Парадоксальным образом само понятие «травма» может оказывать травмирующий эффект: оно нормативно, прескриптивно и типологизирующе; целый пласт человеческих переживаний оформляется им в медикализирующем ключе, который одновременно уплощает и демонизирует сферу отношений. Складывается впечатление, что отношения психологов и психотерапевтов, всех специалистов помогающих профессий с этим термином – это отдельная и особая «травма». Лейтмотив сегодняшних дискуссий в профессиональном сообществе нередко выглядит так: «В консультировании я избегаю этого слова – не хочется как-то маркировать людей и загонять их в травму». Человек приносит в кабинет психотерапевта страх перед патологизацией, когда говорит: «У меня, наверное, травма?»
Люди часто травмируются о беспомощность и отказ в агентности, которым сопровождается использование этого медикализирующего ярлыка в отношении их психологического состояния. Одна из дискутанток в обсуждении «Обо что нынче травмируемся?», инициированном мной в клабхаусе в апреле 2021 года, сказала: «Если мы сравниваем психологическую травму с физической, то мы ее обесцениваем. Это как вывих – ты как бы не можешь вправить его сам, не можешь претендовать на контроль своего состояния.

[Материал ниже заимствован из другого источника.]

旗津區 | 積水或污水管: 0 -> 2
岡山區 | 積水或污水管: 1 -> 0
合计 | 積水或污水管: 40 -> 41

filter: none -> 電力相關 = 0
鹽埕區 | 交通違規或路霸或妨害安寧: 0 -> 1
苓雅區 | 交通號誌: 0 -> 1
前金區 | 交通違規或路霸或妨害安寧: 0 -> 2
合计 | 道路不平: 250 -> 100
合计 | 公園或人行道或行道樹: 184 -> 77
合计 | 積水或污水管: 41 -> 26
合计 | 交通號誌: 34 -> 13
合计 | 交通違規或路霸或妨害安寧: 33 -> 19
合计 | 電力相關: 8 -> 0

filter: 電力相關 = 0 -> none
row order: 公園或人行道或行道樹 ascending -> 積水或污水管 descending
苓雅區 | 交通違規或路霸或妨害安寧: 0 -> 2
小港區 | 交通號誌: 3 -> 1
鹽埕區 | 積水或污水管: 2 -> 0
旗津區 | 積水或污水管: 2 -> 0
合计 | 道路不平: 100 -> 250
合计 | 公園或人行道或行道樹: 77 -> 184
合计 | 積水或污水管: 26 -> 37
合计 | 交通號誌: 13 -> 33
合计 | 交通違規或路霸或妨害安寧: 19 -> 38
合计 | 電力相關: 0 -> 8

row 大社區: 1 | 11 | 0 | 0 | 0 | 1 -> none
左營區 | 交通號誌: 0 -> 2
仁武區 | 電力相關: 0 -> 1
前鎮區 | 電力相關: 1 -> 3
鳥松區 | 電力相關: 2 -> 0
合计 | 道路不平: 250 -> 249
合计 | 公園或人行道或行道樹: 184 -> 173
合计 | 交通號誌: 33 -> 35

И при этом полностью повреждение никогда не заживет. Шрам от психологической травмы не похож на шрам от травмы физической».
В качестве травматического опыта клиенты психотерапии подразумевают прежде всего детско-родительские отношения. Один из основных мотивов обращения – «проработать детские травмы». На противоположном полюсе – отказ от обращения к прошлому. Когда клиент избегает подробного разговора о каком-то событии, которое упомянул, – «и говорить не о чем», терапевт начинает подозревать в этом месте травму.

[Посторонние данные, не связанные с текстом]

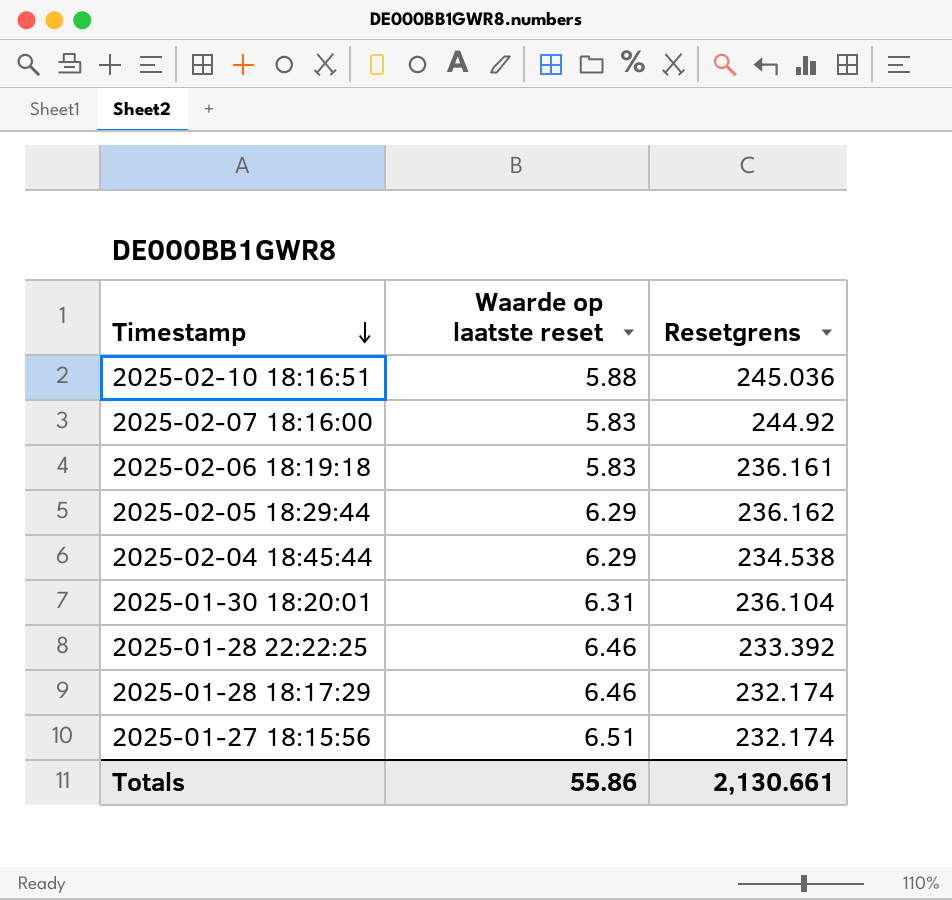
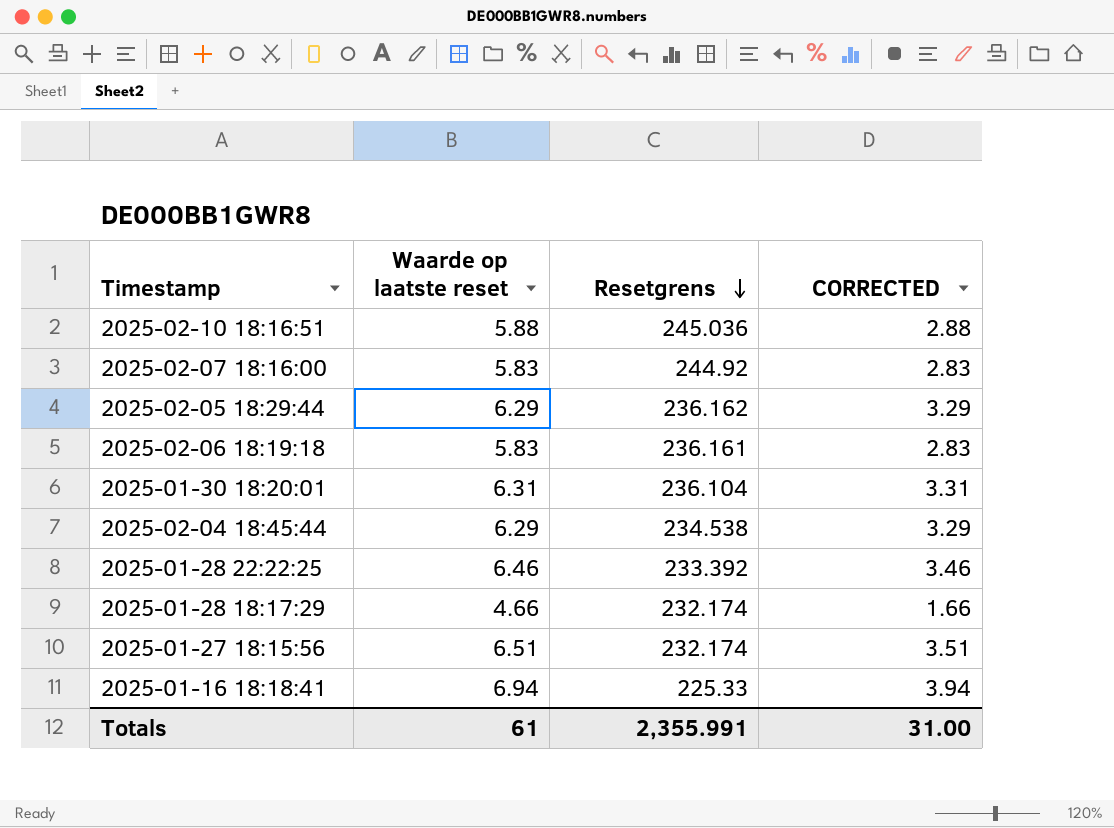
row order: Timestamp descending -> Resetgrens descending
column CORRECTED | formula: none -> [Waarde op laatste reset] - 3
2025-01-28 18:17:29 | Waarde op laatste reset: 6.46 -> 4.66
row 2025-01-16 18:18:41: none -> 6.94 | 225.33 | 3.94
Totals | Waarde op laatste reset: 55.86 -> 61
Totals | Resetgrens: 2,130.661 -> 2,355.991

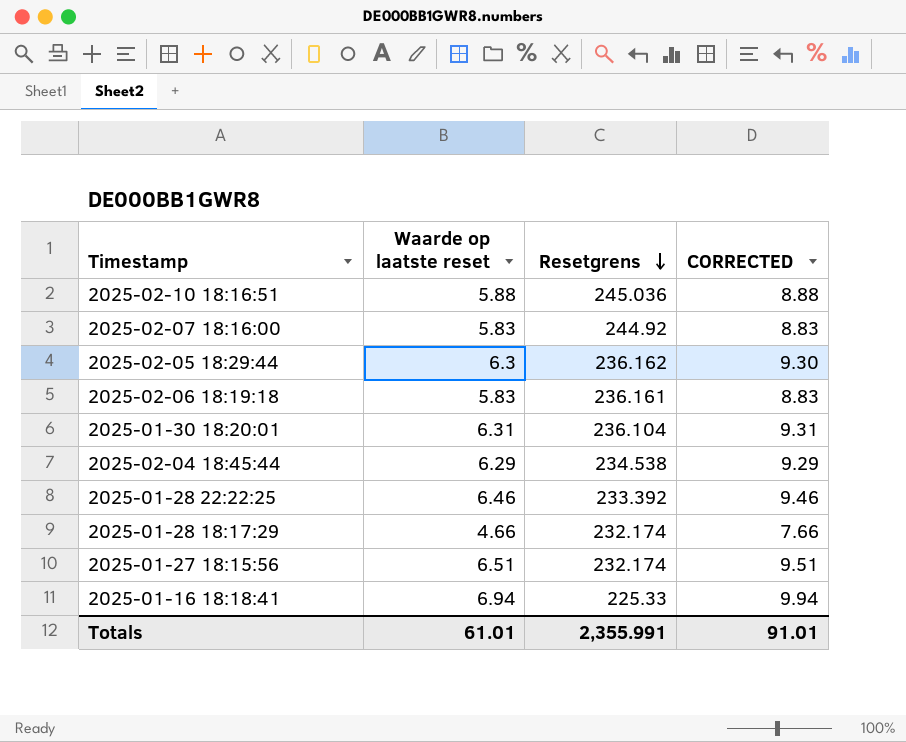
column CORRECTED | formula: [Waarde op laatste reset] - 3 -> [Waarde op laatste reset] + 3
2025-02-05 18:29:44 | Waarde op laatste reset: 6.29 -> 6.3
Totals | Waarde op laatste reset: 61 -> 61.01
Totals | CORRECTED: 31.00 -> 91.01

В личной биографии травма начинает играть роль системообразующего явления – от нее отталкиваются, чтобы «преодолеть» или «вылечить». Наряду с «посттравматическим стрессом» сегодня говорят о «посттравматическом росте». Люди используют понятие травмы для того, чтобы оттолкнуться от него, основываясь на представлении о том, что пока ты не проработаешь какие-то темные пятна и лакуны в твоей истории и не свяжешь нарратив о себе воедино, ты не сможешь двигаться дальше.
Историю, однако, сложно связывать для того, чтобы скорее перепрыгнуть пропасть в опыте, которая возникла в результате события, разделившего жизнь на «до» и «после». Если работа горя предполагает осторожный спуск по кругам воронки, исследование, переживание и потом подъем, то посттравматический рост часто искаженно понимается как прыжок над пропастью к отметке «Мы победили, преодолели!» У этих «зато» и «мы победили» есть много печальных последствий, в том числе социальных; они приводят к эффекту эмоциональной дедовщины: если я выжил, то и ты выживешь.

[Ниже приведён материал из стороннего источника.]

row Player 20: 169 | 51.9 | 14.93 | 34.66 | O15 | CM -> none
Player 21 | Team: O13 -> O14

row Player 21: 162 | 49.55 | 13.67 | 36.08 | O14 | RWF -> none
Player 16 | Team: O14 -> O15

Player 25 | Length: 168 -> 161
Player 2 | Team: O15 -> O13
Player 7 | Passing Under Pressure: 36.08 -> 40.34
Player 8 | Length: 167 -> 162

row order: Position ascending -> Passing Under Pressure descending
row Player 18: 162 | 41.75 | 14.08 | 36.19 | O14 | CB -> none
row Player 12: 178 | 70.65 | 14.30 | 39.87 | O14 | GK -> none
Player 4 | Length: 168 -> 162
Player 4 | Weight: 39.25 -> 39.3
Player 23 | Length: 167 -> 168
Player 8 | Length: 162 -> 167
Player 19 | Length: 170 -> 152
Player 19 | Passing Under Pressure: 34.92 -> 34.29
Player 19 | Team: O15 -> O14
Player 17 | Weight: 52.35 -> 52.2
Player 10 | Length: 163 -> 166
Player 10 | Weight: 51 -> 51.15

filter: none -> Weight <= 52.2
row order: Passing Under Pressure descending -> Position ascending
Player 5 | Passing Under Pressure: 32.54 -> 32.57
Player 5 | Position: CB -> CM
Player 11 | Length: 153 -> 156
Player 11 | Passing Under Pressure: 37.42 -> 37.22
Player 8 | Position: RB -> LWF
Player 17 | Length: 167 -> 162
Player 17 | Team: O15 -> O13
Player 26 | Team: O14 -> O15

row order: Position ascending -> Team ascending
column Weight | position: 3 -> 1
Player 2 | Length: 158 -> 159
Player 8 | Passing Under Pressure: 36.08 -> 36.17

На материалах моего психологического исследования многопоколенной травмы сталинских репрессий видно, что эта «бойцовская» позиция, позиция преодоления, является наследием эмоциональной жесткости, которая сформировалась когда-то как убеждение и поведенческий образец для защиты от боли потерь, которую нельзя было открыто отгоревать по разным причинам. В интервью эксперты-психологи говорили о том, что такая позиция нередко истощает человека:
В целом это про людей, чья позиция скорее забота о других, кто скорее во многих случаях воспринимает это разделение на наших и не наших, необходимость отстаивать какие-то ценности. И есть еще понимание существующей несправедливости, с которой они сталкиваются и за которую надо бороться. Очень истощающая позиция.
Сама по себе концепция посттравматического роста, таким образом, может провоцировать закрепление жестких эмоциональных образцов поведения и отношения к себе и другим. Наследием практики выживания могут стать жизненная стратегия борьбы и сопровождающие ее жесткость, тревога, безрадостность, а наследием горевания и переживаемой утраты – стратегия сохранения себя, жизнелюбие и наполненность. В каждом конкретном случае человек имеет выбор, как отнестись к наследию и чем воспользоваться из него.